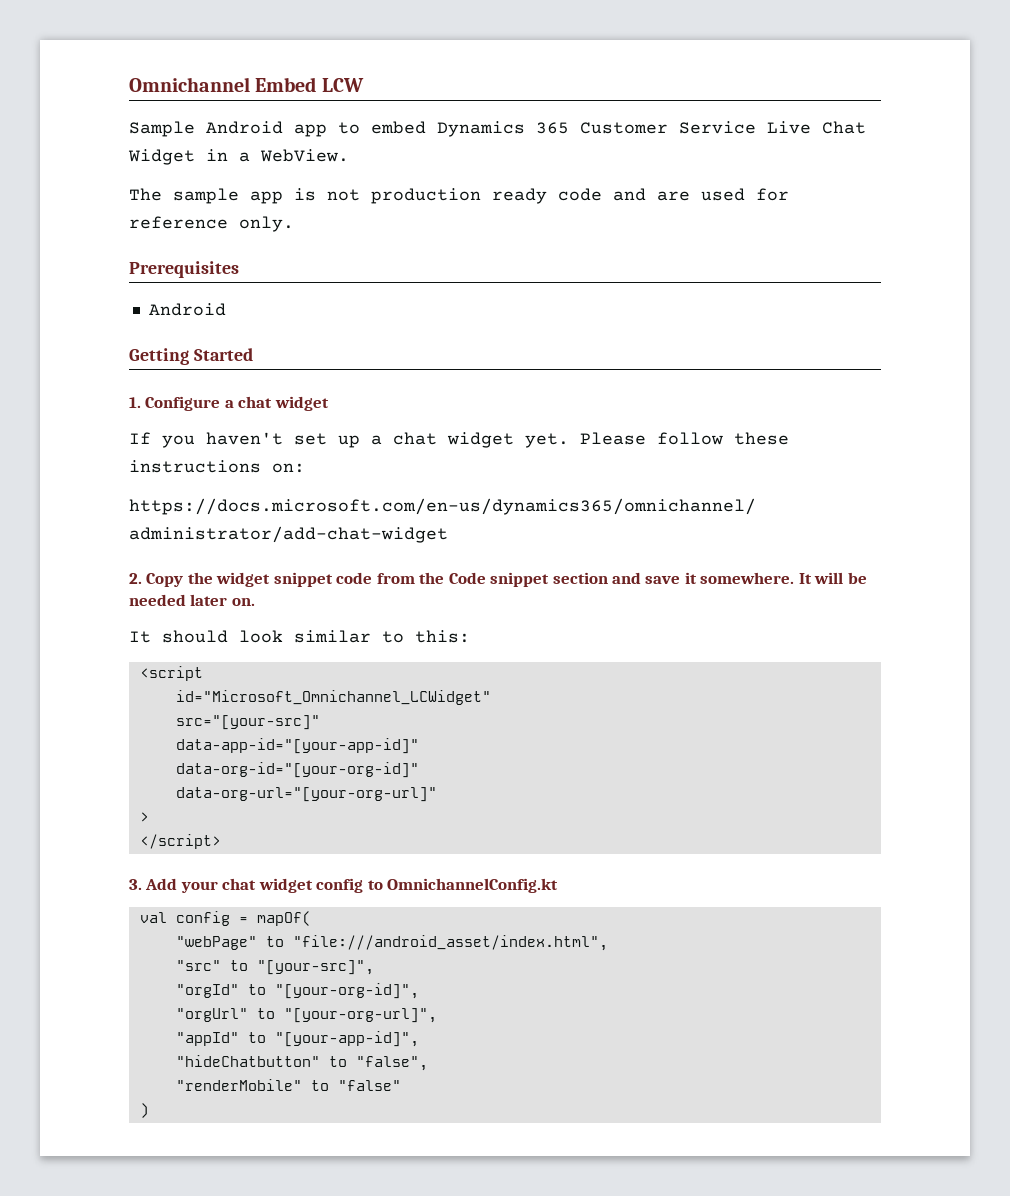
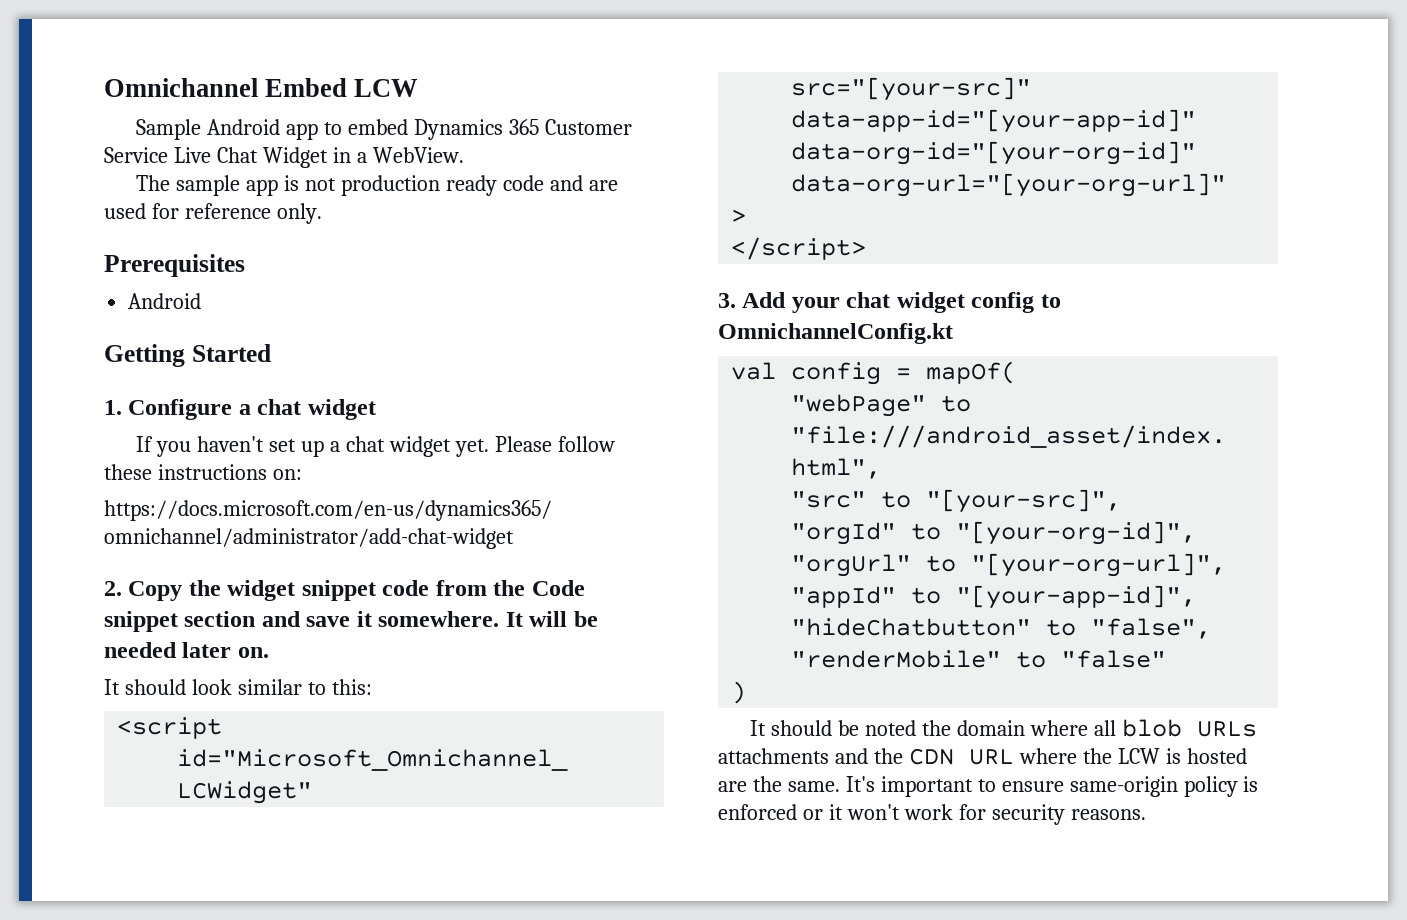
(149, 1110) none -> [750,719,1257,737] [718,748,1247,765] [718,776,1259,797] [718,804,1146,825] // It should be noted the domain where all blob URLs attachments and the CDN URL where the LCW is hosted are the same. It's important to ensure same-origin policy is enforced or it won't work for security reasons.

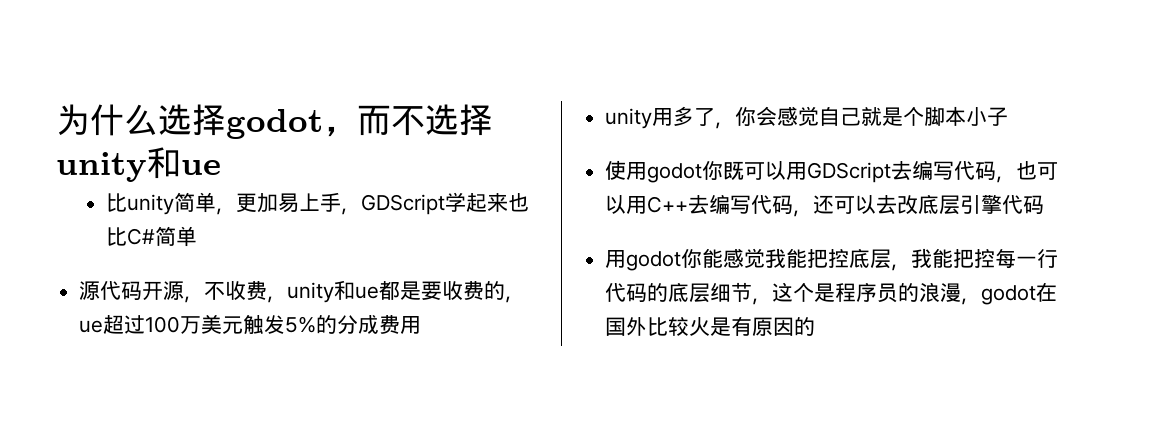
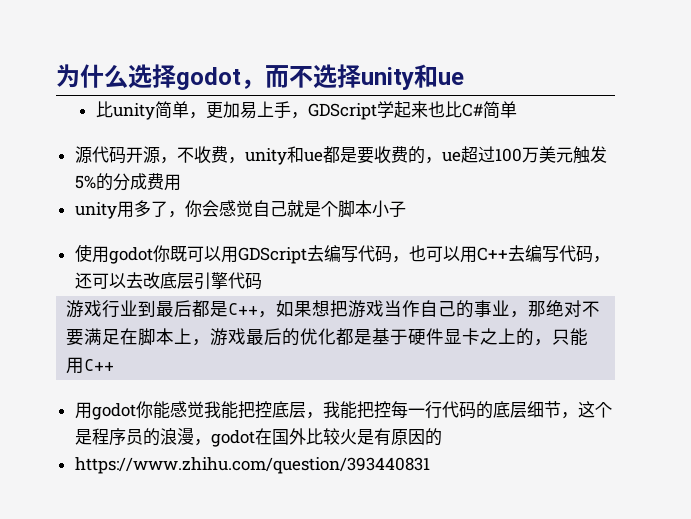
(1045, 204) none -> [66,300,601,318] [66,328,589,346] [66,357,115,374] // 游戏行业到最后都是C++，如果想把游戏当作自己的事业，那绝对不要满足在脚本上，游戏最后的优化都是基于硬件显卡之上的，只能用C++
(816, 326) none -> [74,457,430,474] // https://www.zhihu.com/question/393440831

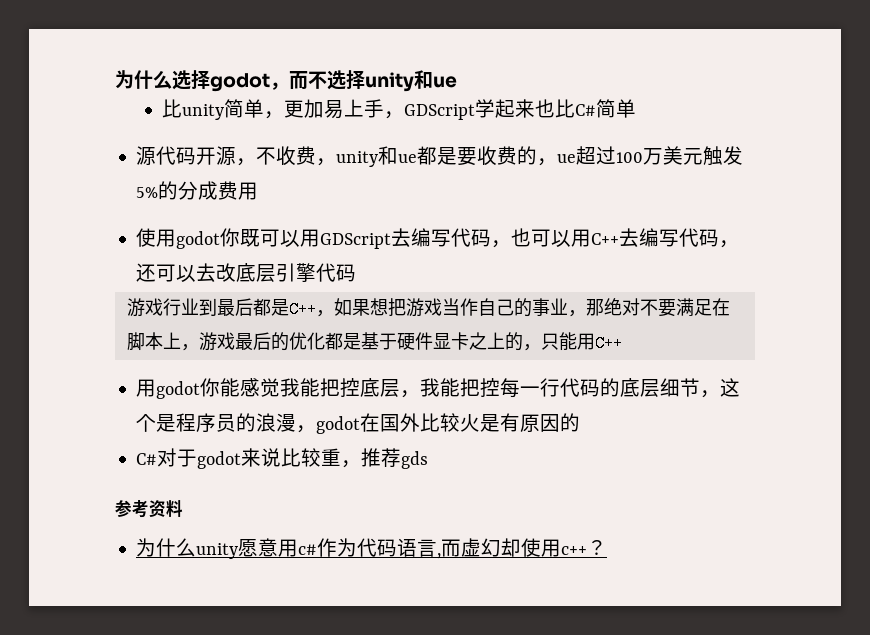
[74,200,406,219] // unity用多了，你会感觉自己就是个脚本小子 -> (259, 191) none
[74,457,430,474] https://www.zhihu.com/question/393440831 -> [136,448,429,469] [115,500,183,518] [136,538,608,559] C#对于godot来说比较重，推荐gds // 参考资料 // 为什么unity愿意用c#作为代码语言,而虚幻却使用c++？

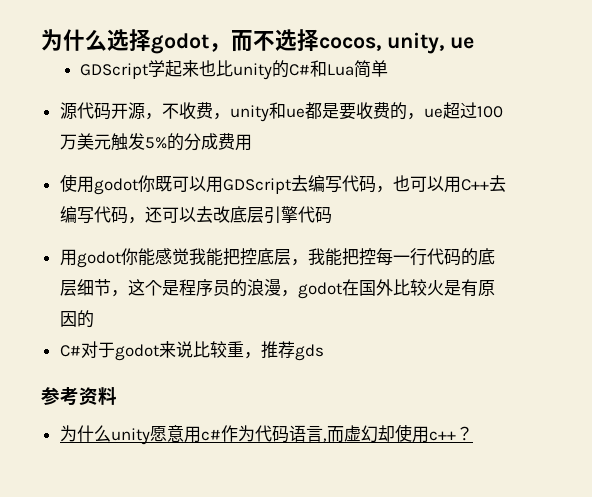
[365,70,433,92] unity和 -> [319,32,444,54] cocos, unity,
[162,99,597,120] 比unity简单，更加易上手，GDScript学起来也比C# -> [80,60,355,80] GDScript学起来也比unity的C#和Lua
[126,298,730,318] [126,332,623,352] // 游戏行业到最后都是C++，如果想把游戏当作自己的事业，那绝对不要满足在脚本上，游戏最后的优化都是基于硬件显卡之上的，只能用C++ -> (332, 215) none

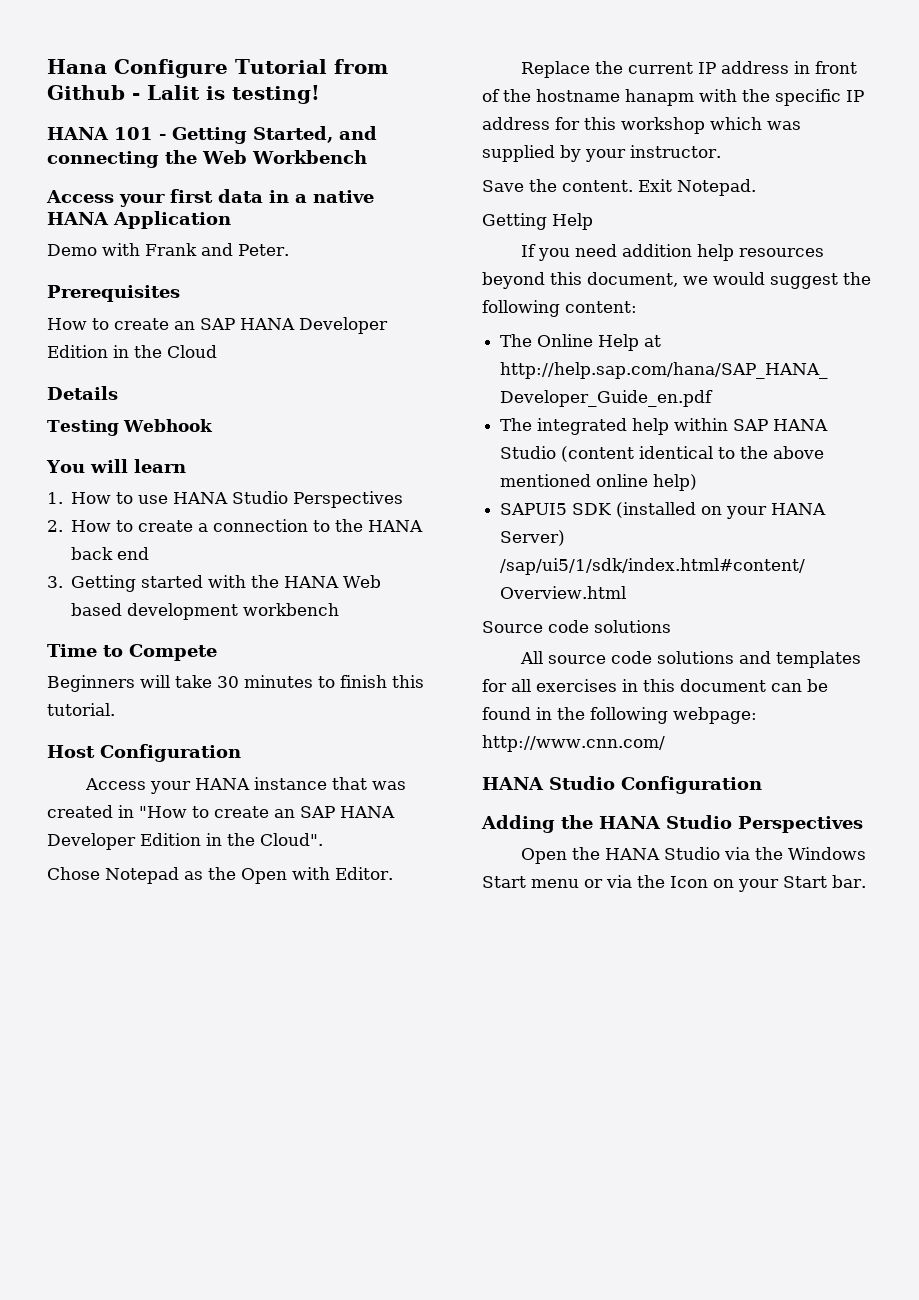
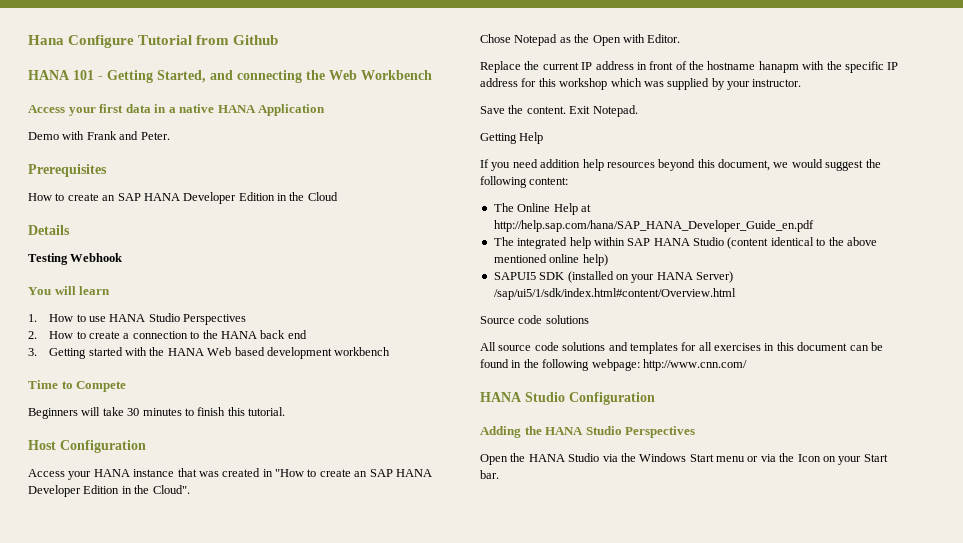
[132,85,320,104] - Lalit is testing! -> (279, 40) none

▶ WORK ITEM
Every entry above should be restated word for word, with the images left out.

▶ WRITTEN ANSWER
(149, 1110) none -> [750,719,1257,737] [718,748,1247,765] [718,776,1259,797] [718,804,1146,825] // It should be noted the domain where all blob URLs attachments and the CDN URL where the LCW is hosted are the same. It's important to ensure same-origin policy is enforced or it won't work for security reasons.

(1045, 204) none -> [66,300,601,318] [66,328,589,346] [66,357,115,374] // 游戏行业到最后都是C++，如果想把游戏当作自己的事业，那绝对不要满足在脚本上，游戏最后的优化都是基于硬件显卡之上的，只能用C++
(816, 326) none -> [74,457,430,474] // https://www.zhihu.com/question/393440831

[74,200,406,219] // unity用多了，你会感觉自己就是个脚本小子 -> (259, 191) none
[74,457,430,474] https://www.zhihu.com/question/393440831 -> [136,448,429,469] [115,500,183,518] [136,538,608,559] C#对于godot来说比较重，推荐gds // 参考资料 // 为什么unity愿意用c#作为代码语言,而虚幻却使用c++？

[365,70,433,92] unity和 -> [319,32,444,54] cocos, unity,
[162,99,597,120] 比unity简单，更加易上手，GDScript学起来也比C# -> [80,60,355,80] GDScript学起来也比unity的C#和Lua
[126,298,730,318] [126,332,623,352] // 游戏行业到最后都是C++，如果想把游戏当作自己的事业，那绝对不要满足在脚本上，游戏最后的优化都是基于硬件显卡之上的，只能用C++ -> (332, 215) none

[132,85,320,104] - Lalit is testing! -> (279, 40) none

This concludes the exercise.